Her brown eyes, so much warmer than Helena's own, blink to let slip another tear. "I couldn't see you, Mummy. They wouldn't let me out."
"I know. I know, that was my fault. It was all my fault. I -" her breath halts. I should've came to you at once. I should've fought for you. I should've killed those men in my path. "I'm sorry. I'm so sorry, Christina." She pulls her daughter into a tight hug and rocks with her, hands smoothing down her back, touching her hair. "I'm so sorry, but I'm here now. Mummy's here now, and it's all going to be alright. Everything will be alright."
She sees but doesn't register the legs walking to the hospital room doorway. Doesn't give thought to anyone that's standing witness. Her daughter is alive - so wondrously alive! - and that's all that matters now. It's the only important thing in the world.
She closes her eyes, breathing in the scent of her daughter and pulling her closer, as her own tears finally fall.
-Epilogue-
"This is a very fancy hospital." Christina flips a page in the activities book Jane Lattimer had brought her. "Did you know Paris had such fancy hospitals?"
Helena smiles and runs her fingers through her daughter's hair. "Many things are different now. The world has changed since you'd traveled here."
"Like the ambulances?" Christina creases a page to make her book stay open. "The ambulance I was in moved much faster than the ones in London. Mr. Pete said it used a motor. Mummy, what's a motor?"
"It's a type of machine that generates power."
"Like the electric generator?"
"Electric generators do use motors, so yes."
Christina pulls over the box of crayons and seems to lose interest in motors. "Did you hear Ms. Jane say these crayons were made of wax?" She continues without waiting for a response. "Have you ever seen so many colors of wax before?"
"I have seen many more colors of crayons before," Helena says, remembering one of those large general stores that she'd spent hours exploring during her first weeks unbronzed. "So many varieties of crayons to choose from in the stores. We'll have to buy you them. One of every color for you to draw with."
Christina breaks into the most heartbreakingly beautiful smile. "Will you really buy me all the colors of crayons?"
"Yes, I will," Helena assures with an answering smile. Christina looks back to her coloring page and then to her box.
"What color shall I make this flower?"
"I'm not sure." Helena scoots in to select from her box. "How about a nice purple?"
"But what purple is that?" The box is big enough to contain several varieties of purple, and Helena remembers how particular her daughter can be.
"Here let's do this." Helena flips to the front of the book and takes hold of the first page that's only filled with titles and publishing information (and what use is that in a children's activities book?). She tears it loose from the binding, and before Christina can voice her dismay, she makes a mark on the paper with the purple crayon she's holding. She points to the mark. "There, that's what purple it is."
"We can test them." Christina plucks the crayon from her hand.
"Yes, we can test them all and see what colors they make before we use them on the picture."
"Like with my paints!"
"Exactly like your paints." Christina seems happy enough with this solution and begins pulling all the purple crayons she can find out of the box.

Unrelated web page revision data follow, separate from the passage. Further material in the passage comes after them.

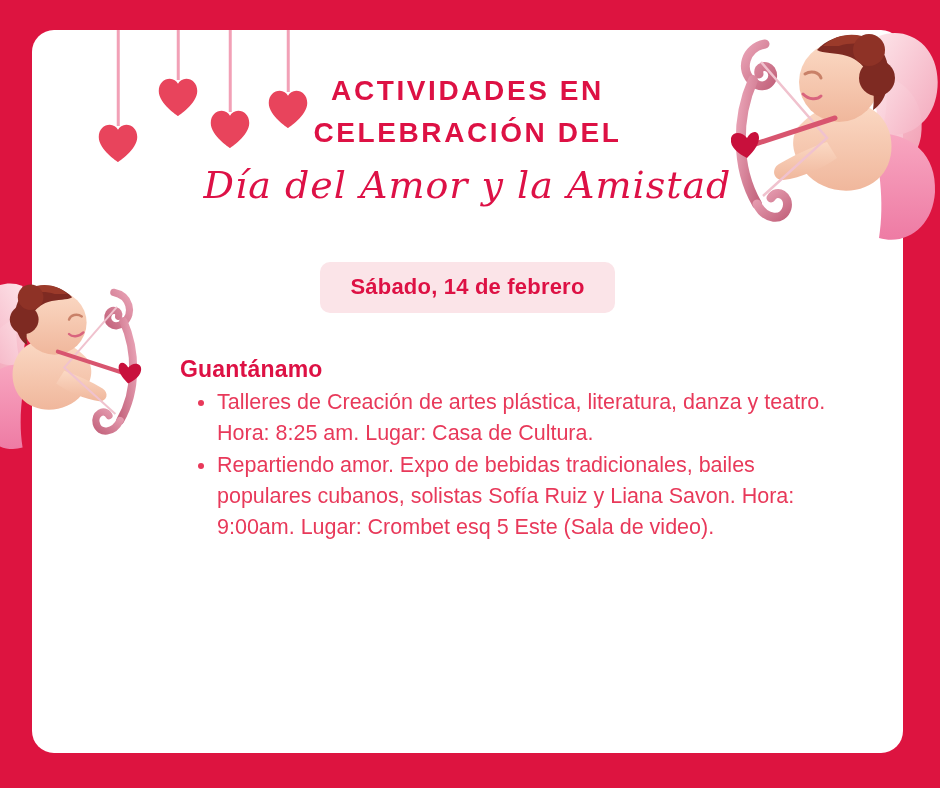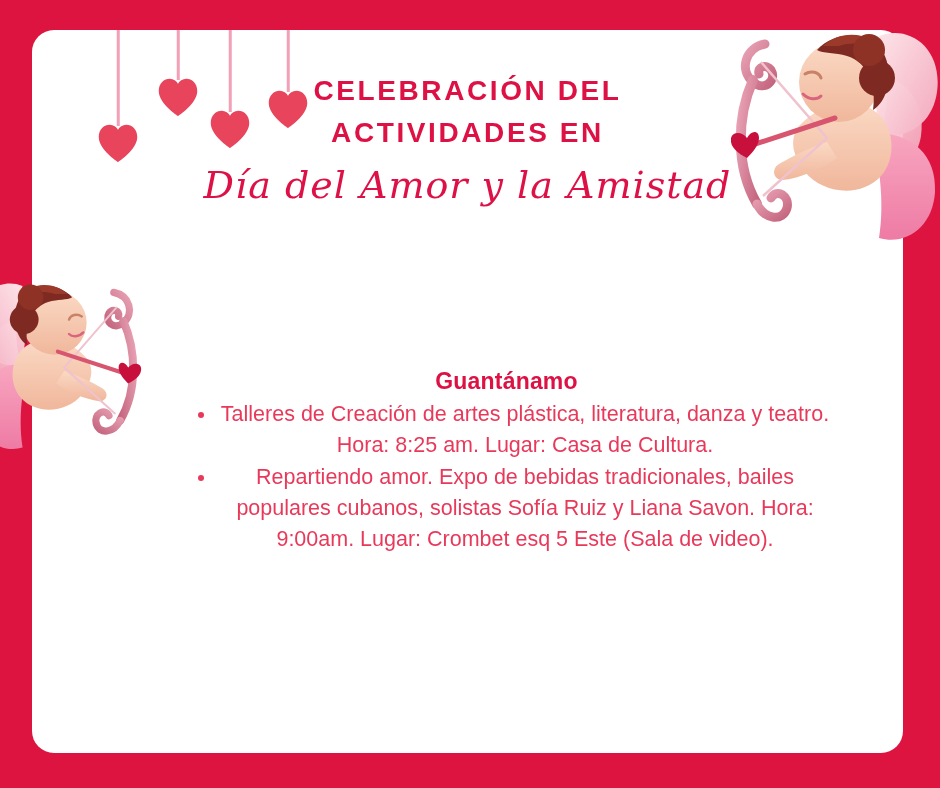"CELEBRACIÓN DEL" div.title-line { order: before "ACTIVIDADES EN" -> after "ACTIVIDADES EN" }
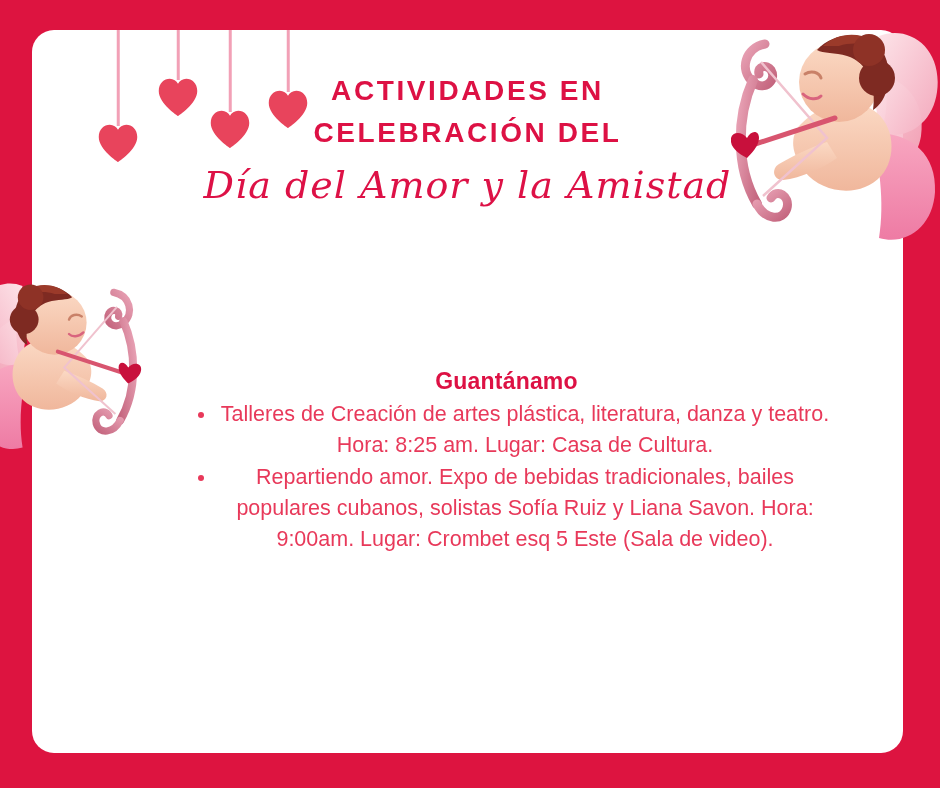"Sábado, 14 de febrero" div { html: none -> <div> <span>Sábado, 14 de febrero</span> </div> }
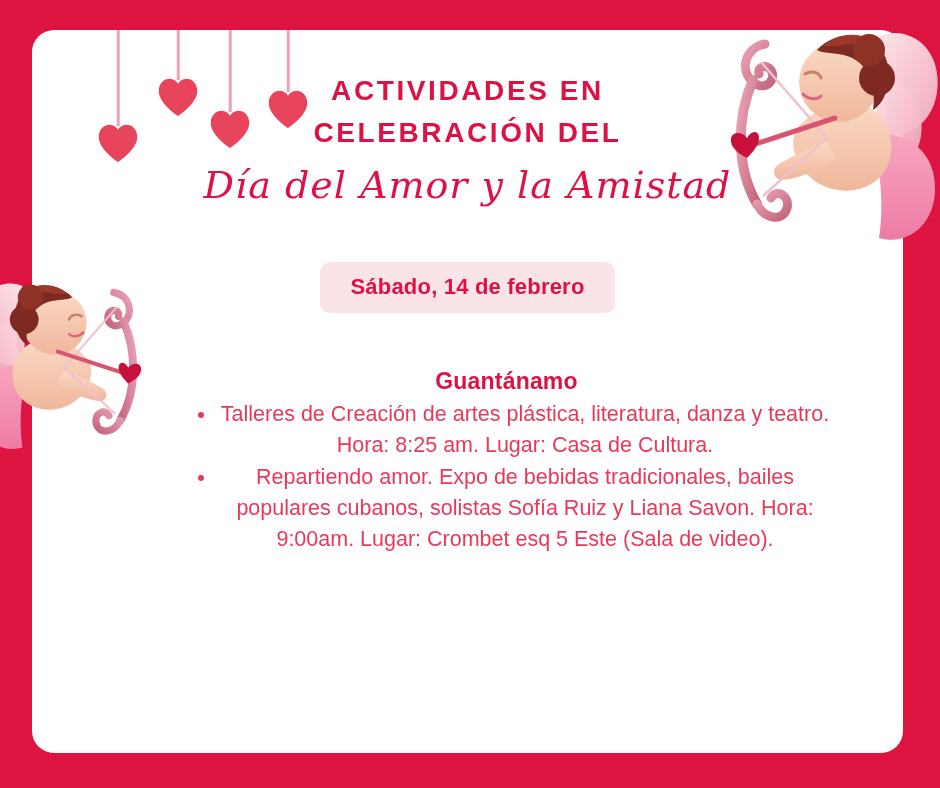"Guantánamo" #content { text-align: center -> none; top: 338px -> 326px }
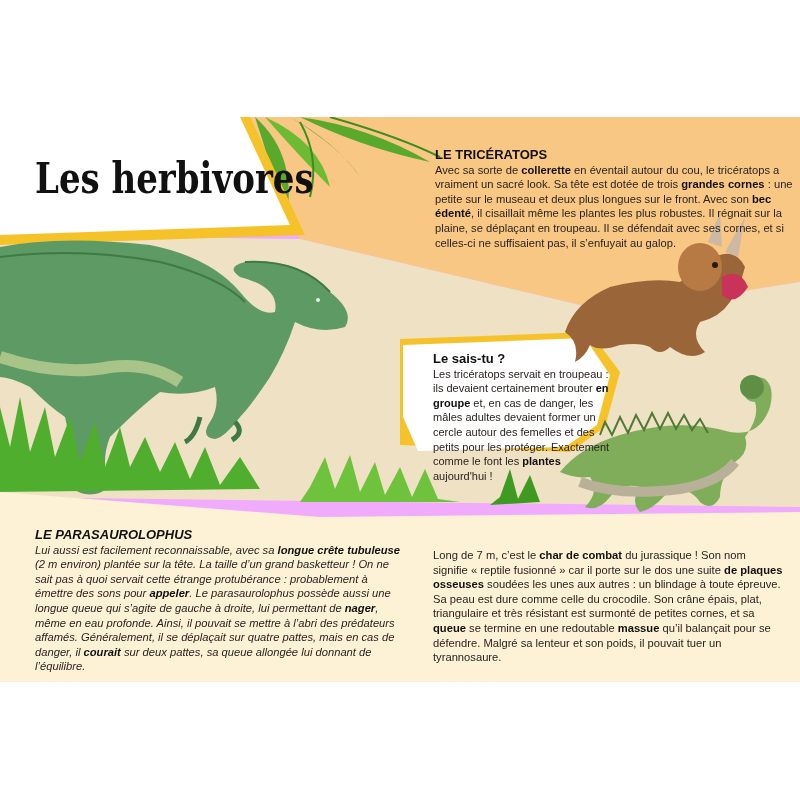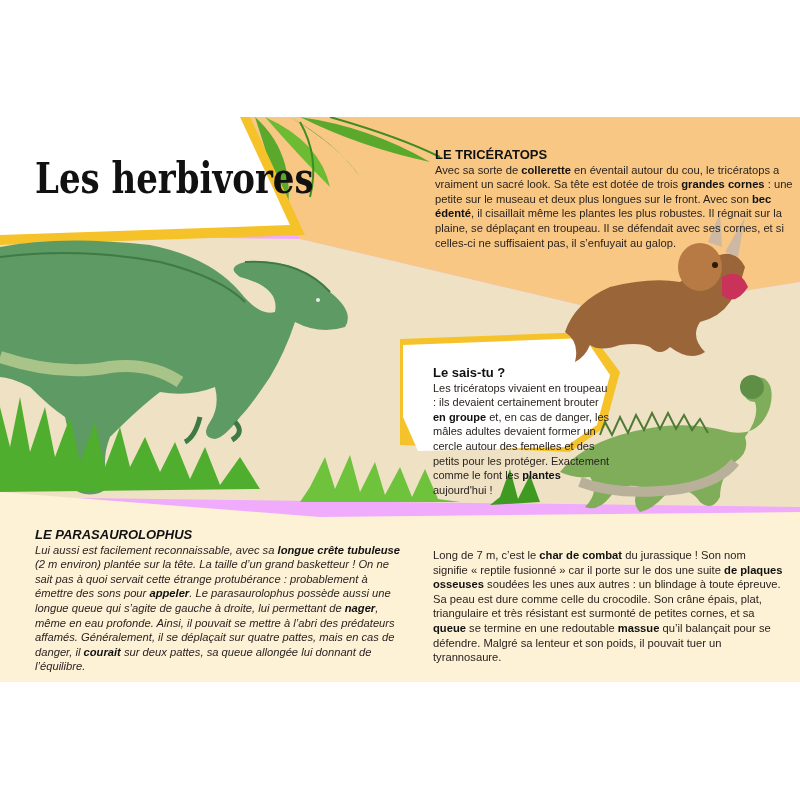"Le sais-tu ?" .sais-block { top: 249px -> 235px }
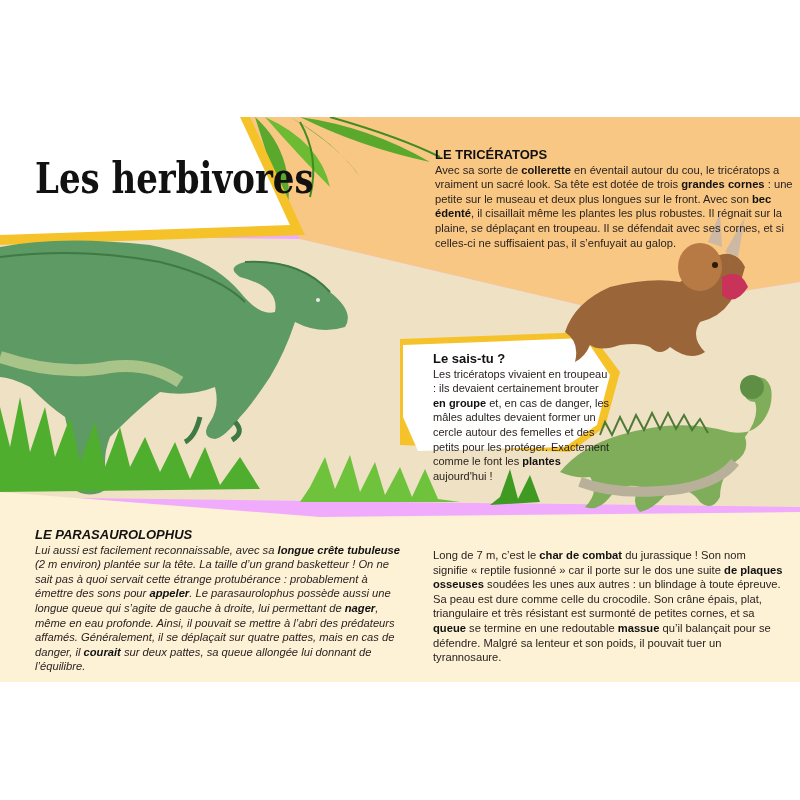"Les tricératops vivaient en troupeau" span { text: vivaient -> servait }
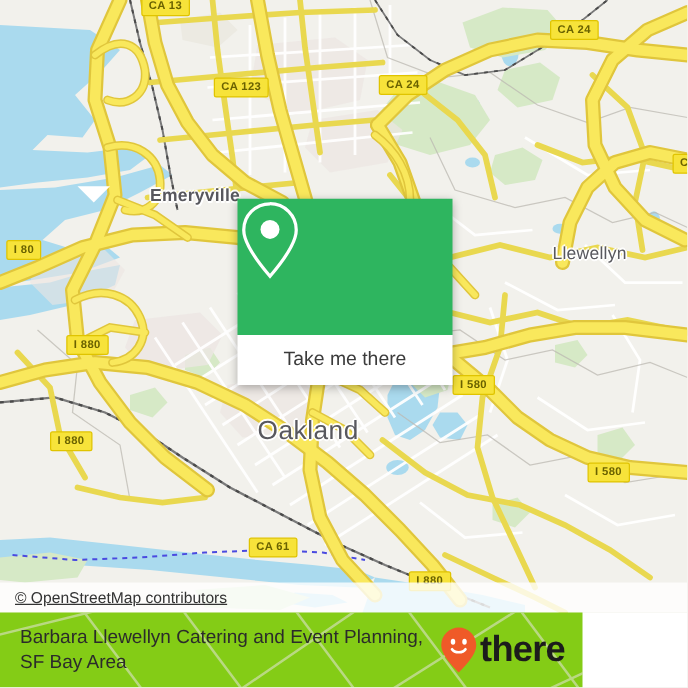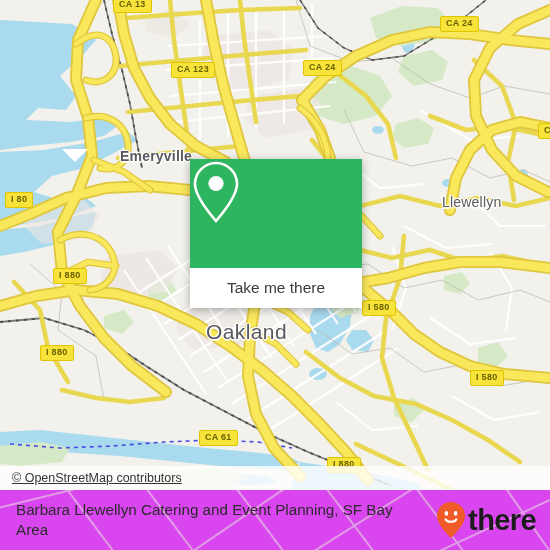"Oakland" div.place { top: 320px -> 333px }
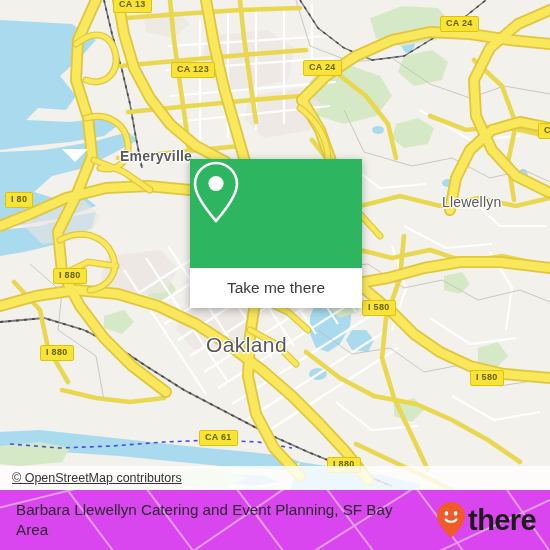"Barbara Llewellyn Catering and Event" #footer { background: #d946ef -> #84cc16; width: 550px -> 466px }
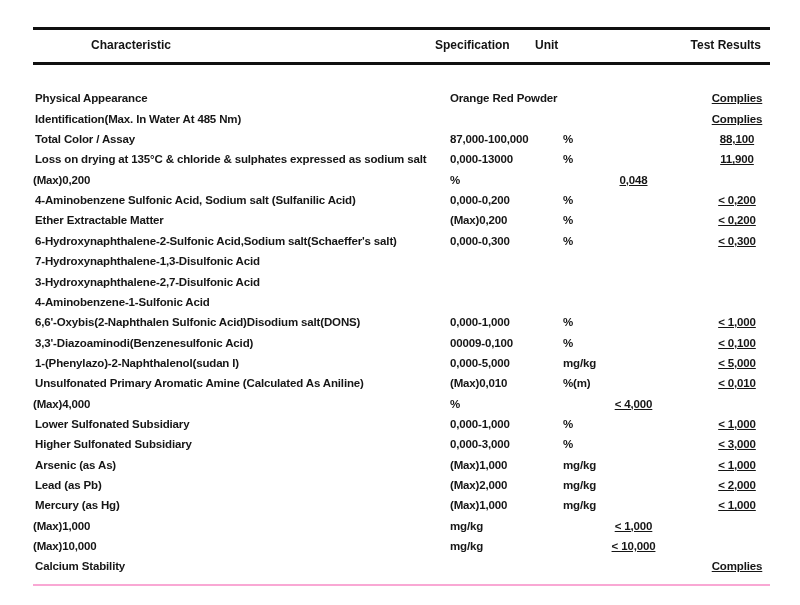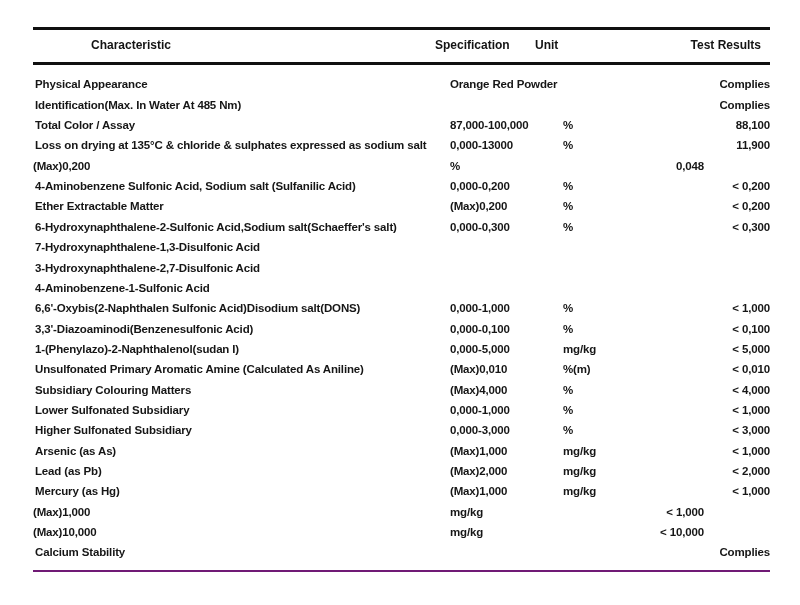"Physical Appearance" .coa-rows { border-bottom: 2px solid #701a75 -> 2px solid #f9a8d4; padding-top: 10px -> 24px }
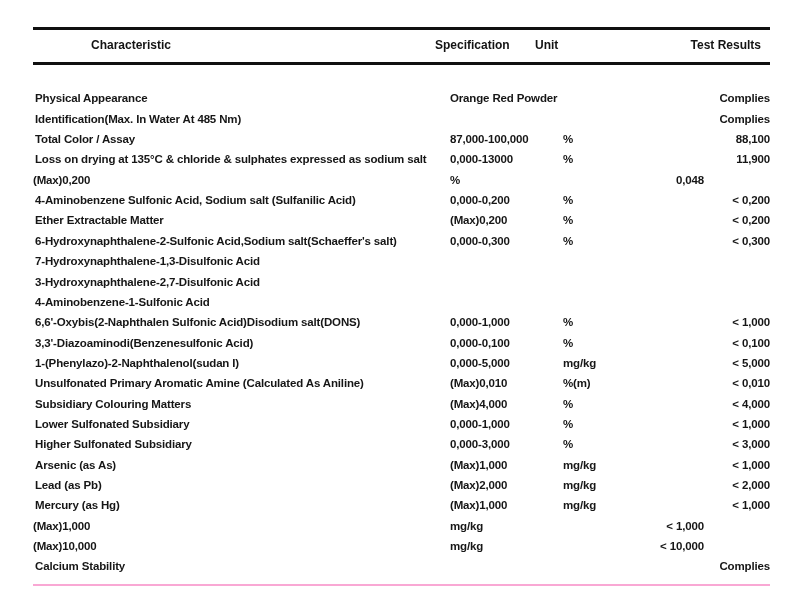"Complies" .cell-result { text-align: right -> center; text-decoration: none -> underline }
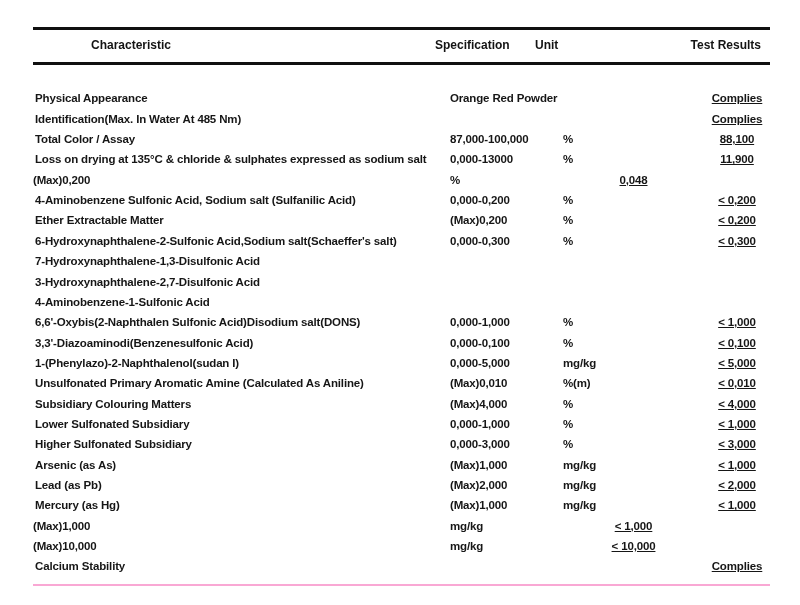"0,000-0,100" span.cell { text: 0,000-0,100 -> 00009-0,100 }
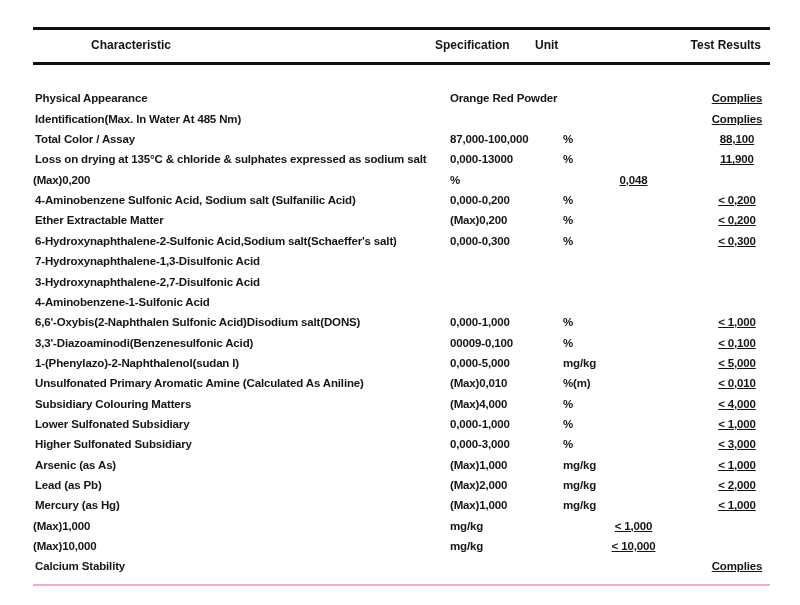"Subsidiary Colouring Matters" span.cell { html: <span>Subsidiary Colouring Matters</span> -> none }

Helena watches her, but from the corner of her eye, she sees a figure come to the door and she tenses. She knows who it is, doesn't have to look over to see, in fact, refuses to look over and acknowledge that she even knows the woman is there.
Leave, leave. You must walk away.
A seemingly long moment passes, a very long moment that doesn't want to end.
But it does. And Myka leaves.
Helena lets out the breath she'd been holding. She can't see Myka yet, can't bear reconciling this safe, warm world surrounding her and her daughter with the much colder and tumultuous world outside that door. She can't examine the consequences, the ones that exist, the ones still to come. There's too much to happen, too much still to address.
So Helena pushes it away. Refocuses on her daughter discovering the joys of crayons and pretends this is the only world. Just for a little longer.